*Requirement:*
Each record that follows is to be output in full, precisely as written.

*Web page edit records:*
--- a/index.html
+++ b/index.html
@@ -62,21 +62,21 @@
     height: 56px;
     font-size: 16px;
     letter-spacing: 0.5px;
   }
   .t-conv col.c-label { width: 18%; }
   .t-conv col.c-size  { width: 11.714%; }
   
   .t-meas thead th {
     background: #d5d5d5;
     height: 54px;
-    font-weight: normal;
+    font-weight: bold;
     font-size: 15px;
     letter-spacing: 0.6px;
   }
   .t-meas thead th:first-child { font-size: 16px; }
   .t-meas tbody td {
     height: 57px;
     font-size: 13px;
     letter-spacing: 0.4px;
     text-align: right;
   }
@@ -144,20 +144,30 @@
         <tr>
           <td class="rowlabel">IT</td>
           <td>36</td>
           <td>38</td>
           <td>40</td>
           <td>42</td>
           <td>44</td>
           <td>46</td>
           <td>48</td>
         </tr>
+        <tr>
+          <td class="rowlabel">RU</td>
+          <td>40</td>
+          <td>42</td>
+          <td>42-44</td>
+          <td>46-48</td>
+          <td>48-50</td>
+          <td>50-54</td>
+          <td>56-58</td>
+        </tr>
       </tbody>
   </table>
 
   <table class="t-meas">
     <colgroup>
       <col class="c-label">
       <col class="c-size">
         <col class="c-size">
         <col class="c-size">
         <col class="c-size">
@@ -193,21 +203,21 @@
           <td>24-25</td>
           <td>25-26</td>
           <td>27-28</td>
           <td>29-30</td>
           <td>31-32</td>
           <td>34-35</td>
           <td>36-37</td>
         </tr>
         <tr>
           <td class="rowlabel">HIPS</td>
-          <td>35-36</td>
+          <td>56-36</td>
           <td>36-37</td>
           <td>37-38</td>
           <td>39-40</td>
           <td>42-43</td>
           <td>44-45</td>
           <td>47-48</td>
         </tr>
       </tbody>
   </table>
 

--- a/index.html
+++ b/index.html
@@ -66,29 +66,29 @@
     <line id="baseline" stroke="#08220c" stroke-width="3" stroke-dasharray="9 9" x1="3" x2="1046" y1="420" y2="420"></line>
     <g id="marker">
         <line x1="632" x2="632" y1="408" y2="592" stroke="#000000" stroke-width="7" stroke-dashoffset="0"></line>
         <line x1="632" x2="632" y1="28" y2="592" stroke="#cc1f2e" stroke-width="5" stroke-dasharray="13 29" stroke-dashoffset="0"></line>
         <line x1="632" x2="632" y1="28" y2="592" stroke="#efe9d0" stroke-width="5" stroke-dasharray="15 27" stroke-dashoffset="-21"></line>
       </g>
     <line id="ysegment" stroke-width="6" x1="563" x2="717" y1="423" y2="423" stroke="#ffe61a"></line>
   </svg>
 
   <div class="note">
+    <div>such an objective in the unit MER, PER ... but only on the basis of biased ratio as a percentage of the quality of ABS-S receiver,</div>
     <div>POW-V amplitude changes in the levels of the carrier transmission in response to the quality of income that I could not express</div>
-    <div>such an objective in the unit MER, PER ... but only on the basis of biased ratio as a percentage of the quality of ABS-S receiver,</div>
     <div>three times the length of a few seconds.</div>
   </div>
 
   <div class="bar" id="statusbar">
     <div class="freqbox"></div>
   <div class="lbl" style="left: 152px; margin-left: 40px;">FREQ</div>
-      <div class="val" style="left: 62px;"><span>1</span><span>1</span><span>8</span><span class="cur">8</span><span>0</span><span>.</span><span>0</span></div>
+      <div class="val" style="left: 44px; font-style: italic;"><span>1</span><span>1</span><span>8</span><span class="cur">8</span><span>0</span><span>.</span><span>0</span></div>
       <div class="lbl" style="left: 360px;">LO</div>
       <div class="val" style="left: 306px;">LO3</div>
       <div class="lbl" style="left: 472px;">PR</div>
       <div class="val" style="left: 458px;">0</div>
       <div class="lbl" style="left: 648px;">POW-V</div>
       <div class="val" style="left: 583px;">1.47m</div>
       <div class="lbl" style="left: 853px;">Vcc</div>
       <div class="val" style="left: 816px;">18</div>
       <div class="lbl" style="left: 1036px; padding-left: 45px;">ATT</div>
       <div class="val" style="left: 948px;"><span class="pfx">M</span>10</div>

*Response to this task:*
--- a/index.html
+++ b/index.html
@@ -62,21 +62,21 @@
     height: 56px;
     font-size: 16px;
     letter-spacing: 0.5px;
   }
   .t-conv col.c-label { width: 18%; }
   .t-conv col.c-size  { width: 11.714%; }
   
   .t-meas thead th {
     background: #d5d5d5;
     height: 54px;
-    font-weight: normal;
+    font-weight: bold;
     font-size: 15px;
     letter-spacing: 0.6px;
   }
   .t-meas thead th:first-child { font-size: 16px; }
   .t-meas tbody td {
     height: 57px;
     font-size: 13px;
     letter-spacing: 0.4px;
     text-align: right;
   }
@@ -144,20 +144,30 @@
         <tr>
           <td class="rowlabel">IT</td>
           <td>36</td>
           <td>38</td>
           <td>40</td>
           <td>42</td>
           <td>44</td>
           <td>46</td>
           <td>48</td>
         </tr>
+        <tr>
+          <td class="rowlabel">RU</td>
+          <td>40</td>
+          <td>42</td>
+          <td>42-44</td>
+          <td>46-48</td>
+          <td>48-50</td>
+          <td>50-54</td>
+          <td>56-58</td>
+        </tr>
       </tbody>
   </table>
 
   <table class="t-meas">
     <colgroup>
       <col class="c-label">
       <col class="c-size">
         <col class="c-size">
         <col class="c-size">
         <col class="c-size">
@@ -193,21 +203,21 @@
           <td>24-25</td>
           <td>25-26</td>
           <td>27-28</td>
           <td>29-30</td>
           <td>31-32</td>
           <td>34-35</td>
           <td>36-37</td>
         </tr>
         <tr>
           <td class="rowlabel">HIPS</td>
-          <td>35-36</td>
+          <td>56-36</td>
           <td>36-37</td>
           <td>37-38</td>
           <td>39-40</td>
           <td>42-43</td>
           <td>44-45</td>
           <td>47-48</td>
         </tr>
       </tbody>
   </table>
 

--- a/index.html
+++ b/index.html
@@ -66,29 +66,29 @@
     <line id="baseline" stroke="#08220c" stroke-width="3" stroke-dasharray="9 9" x1="3" x2="1046" y1="420" y2="420"></line>
     <g id="marker">
         <line x1="632" x2="632" y1="408" y2="592" stroke="#000000" stroke-width="7" stroke-dashoffset="0"></line>
         <line x1="632" x2="632" y1="28" y2="592" stroke="#cc1f2e" stroke-width="5" stroke-dasharray="13 29" stroke-dashoffset="0"></line>
         <line x1="632" x2="632" y1="28" y2="592" stroke="#efe9d0" stroke-width="5" stroke-dasharray="15 27" stroke-dashoffset="-21"></line>
       </g>
     <line id="ysegment" stroke-width="6" x1="563" x2="717" y1="423" y2="423" stroke="#ffe61a"></line>
   </svg>
 
   <div class="note">
+    <div>such an objective in the unit MER, PER ... but only on the basis of biased ratio as a percentage of the quality of ABS-S receiver,</div>
     <div>POW-V amplitude changes in the levels of the carrier transmission in response to the quality of income that I could not express</div>
-    <div>such an objective in the unit MER, PER ... but only on the basis of biased ratio as a percentage of the quality of ABS-S receiver,</div>
     <div>three times the length of a few seconds.</div>
   </div>
 
   <div class="bar" id="statusbar">
     <div class="freqbox"></div>
   <div class="lbl" style="left: 152px; margin-left: 40px;">FREQ</div>
-      <div class="val" style="left: 62px;"><span>1</span><span>1</span><span>8</span><span class="cur">8</span><span>0</span><span>.</span><span>0</span></div>
+      <div class="val" style="left: 44px; font-style: italic;"><span>1</span><span>1</span><span>8</span><span class="cur">8</span><span>0</span><span>.</span><span>0</span></div>
       <div class="lbl" style="left: 360px;">LO</div>
       <div class="val" style="left: 306px;">LO3</div>
       <div class="lbl" style="left: 472px;">PR</div>
       <div class="val" style="left: 458px;">0</div>
       <div class="lbl" style="left: 648px;">POW-V</div>
       <div class="val" style="left: 583px;">1.47m</div>
       <div class="lbl" style="left: 853px;">Vcc</div>
       <div class="val" style="left: 816px;">18</div>
       <div class="lbl" style="left: 1036px; padding-left: 45px;">ATT</div>
       <div class="val" style="left: 948px;"><span class="pfx">M</span>10</div>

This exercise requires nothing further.